Ausblick 2020 (III): Die unendliche Geschichte der Niedrigzinsen
3. Dezember 2019In Teil 1 und 2 unseres Jahresausblicks 2020 schauten wir auf die konjunkturellen Rahmenbedingungen für die Weltwirtschaft und die wichtigsten Industrie- und Schwellenländer. Zu beobachten war eine deutliche Wachstumsverlangsamung. Auch die Inflationsraten sind in fast allen Ländern gesunken – die Renditen zwischenzeitlich auf neue Tiefstände gefallen. Bedeutet dies, dass Anleihen kein Investment mehr wert sind?
Staatsanleihen: Bodenbildung oder Trendwende bei den Renditen?
Vor 12 Monaten befanden sich die meisten globalen Notenbanken noch im Zinserhöhungsmodus, doch unter dem Eindruck immer schwächer werdender Konjunktur- und Inflationsdaten wechselte die Geldpolitik im Laufe dieses Jahres erneut die Richtung. Vor allem die Federal Reserve, die noch im Dezember 2018 den US-Leitzins erhöhte und für 2019 weitere geldpolitische Straffungen ankündigte, signalisierte schon im Januar eine Kehrtwende. In der ersten Jahreshälfte blieb die Fed Funds Target Rate noch unverändert, doch nachdem sich die Wachstumsraten der US-Wirtschaft im Jahresverlauf abschwächten und die für die Notenbank entscheidende Inflationsrate unter der Zwei-Prozent-Marke blieb, senkte die Fed im Juli, September und Oktober den Leitzins um insgesamt 75 Basispunkte auf eine Spanne von 1,50 bis 1,75 Prozent.
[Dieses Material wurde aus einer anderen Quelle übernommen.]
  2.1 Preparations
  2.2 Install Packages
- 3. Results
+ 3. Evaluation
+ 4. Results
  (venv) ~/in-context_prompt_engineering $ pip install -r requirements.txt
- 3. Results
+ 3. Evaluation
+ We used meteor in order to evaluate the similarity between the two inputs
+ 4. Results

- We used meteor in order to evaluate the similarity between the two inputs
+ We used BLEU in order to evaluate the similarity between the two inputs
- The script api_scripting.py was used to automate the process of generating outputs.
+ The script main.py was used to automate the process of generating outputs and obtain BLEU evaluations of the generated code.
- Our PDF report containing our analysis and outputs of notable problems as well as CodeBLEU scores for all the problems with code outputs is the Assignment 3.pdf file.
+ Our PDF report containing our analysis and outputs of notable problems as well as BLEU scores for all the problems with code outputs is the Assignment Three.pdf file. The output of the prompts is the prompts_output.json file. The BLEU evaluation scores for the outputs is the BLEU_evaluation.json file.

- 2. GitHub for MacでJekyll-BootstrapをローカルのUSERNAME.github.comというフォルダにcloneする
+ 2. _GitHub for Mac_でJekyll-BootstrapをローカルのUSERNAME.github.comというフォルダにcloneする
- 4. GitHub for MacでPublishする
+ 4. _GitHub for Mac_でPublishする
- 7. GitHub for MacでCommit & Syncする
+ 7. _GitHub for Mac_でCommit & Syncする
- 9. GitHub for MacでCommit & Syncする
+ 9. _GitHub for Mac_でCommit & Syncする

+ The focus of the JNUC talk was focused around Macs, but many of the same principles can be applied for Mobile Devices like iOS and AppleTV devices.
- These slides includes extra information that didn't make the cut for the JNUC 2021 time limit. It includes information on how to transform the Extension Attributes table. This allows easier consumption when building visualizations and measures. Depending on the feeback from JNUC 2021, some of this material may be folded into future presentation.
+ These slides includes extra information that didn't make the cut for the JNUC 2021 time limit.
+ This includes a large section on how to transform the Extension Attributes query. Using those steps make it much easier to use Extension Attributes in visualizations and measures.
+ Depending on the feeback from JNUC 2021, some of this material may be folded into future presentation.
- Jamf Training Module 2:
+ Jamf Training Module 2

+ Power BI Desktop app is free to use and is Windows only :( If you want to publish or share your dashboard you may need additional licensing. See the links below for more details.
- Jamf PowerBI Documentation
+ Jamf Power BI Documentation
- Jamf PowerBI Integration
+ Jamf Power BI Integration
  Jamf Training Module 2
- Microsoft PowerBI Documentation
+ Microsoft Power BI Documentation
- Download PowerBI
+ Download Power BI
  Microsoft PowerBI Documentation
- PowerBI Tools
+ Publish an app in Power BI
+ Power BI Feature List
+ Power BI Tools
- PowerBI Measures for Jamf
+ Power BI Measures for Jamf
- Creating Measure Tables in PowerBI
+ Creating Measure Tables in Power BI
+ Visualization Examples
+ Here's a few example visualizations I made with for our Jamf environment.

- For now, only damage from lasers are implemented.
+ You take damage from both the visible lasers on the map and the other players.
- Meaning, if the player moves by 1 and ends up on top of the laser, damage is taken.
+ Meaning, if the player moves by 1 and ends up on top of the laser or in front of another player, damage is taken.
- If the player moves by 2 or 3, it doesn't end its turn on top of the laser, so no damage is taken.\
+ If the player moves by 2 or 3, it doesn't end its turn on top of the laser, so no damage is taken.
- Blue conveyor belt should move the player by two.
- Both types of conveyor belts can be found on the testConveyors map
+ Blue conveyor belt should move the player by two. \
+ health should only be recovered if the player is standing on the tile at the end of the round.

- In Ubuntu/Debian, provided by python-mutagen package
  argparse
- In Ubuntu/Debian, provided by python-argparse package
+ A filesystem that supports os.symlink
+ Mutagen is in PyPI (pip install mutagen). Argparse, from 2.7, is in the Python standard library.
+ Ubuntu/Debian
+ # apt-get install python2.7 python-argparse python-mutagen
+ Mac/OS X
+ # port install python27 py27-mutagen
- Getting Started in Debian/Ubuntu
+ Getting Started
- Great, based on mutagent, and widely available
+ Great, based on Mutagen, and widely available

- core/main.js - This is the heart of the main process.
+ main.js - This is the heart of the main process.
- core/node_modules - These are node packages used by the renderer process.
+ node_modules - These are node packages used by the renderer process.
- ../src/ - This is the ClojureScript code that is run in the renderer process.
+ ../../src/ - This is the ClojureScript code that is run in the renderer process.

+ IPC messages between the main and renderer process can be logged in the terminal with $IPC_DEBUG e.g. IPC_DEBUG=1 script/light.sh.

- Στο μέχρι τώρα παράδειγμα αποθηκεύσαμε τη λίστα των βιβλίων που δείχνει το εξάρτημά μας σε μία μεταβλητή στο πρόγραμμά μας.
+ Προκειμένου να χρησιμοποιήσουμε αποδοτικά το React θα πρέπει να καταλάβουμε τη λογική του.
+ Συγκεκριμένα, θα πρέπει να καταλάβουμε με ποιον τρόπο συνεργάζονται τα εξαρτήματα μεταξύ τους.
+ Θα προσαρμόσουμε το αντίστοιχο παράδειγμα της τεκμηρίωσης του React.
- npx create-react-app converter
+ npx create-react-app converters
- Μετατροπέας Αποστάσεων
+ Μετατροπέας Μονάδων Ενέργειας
Auch die Europäische Zentralbank hat ihre Ende vergangenen Jahres formulierte Absicht, die Zinsen ab dem Sommer 2019 zu erhöhen, nicht in die Tat umgesetzt. Im Gegenteil: Schwache Wirtschaftsdaten und ein deutlicher Rückgang der Inflationsrate auf weniger als ein Prozent veranlassten den EZB-Rat im September, den Einlagenzinssatz von -0,40 auf -0,50 Prozent zu reduzieren. Gleichzeitig wurde nur neun Monate nach Beendigung des alten die Auflage eines neuen Anleihenaufkaufprogramms in Höhe von 20 Milliarden Euro monatlich beschlossen.
Expansive Geldpolitik, stark fallende Renditen
Die Federal Reserve und die EZB befinden sich in guter Gesellschaft. Von fast 40 globalen Notenbanken, deren Geldpolitik wir verfolgen, haben in 2019 23 die Zinsen gesenkt; dem stehen nur drei Erhöhungen gegenüber. 2018 war dies noch genau umgekehrt. Die internationale Geldpolitik ist also in dem letzten Jahr noch expansiver geworden als sie es ohnehin schon war. Im Umkehrschluss sind die Renditen in diesem Jahr stark gefallen, sodass Anlegern in festverzinslichen Wertpapieren zum Teil hohe Kursgewinne – teilweise in prozentual zweistelliger Höhe – beschert wurden.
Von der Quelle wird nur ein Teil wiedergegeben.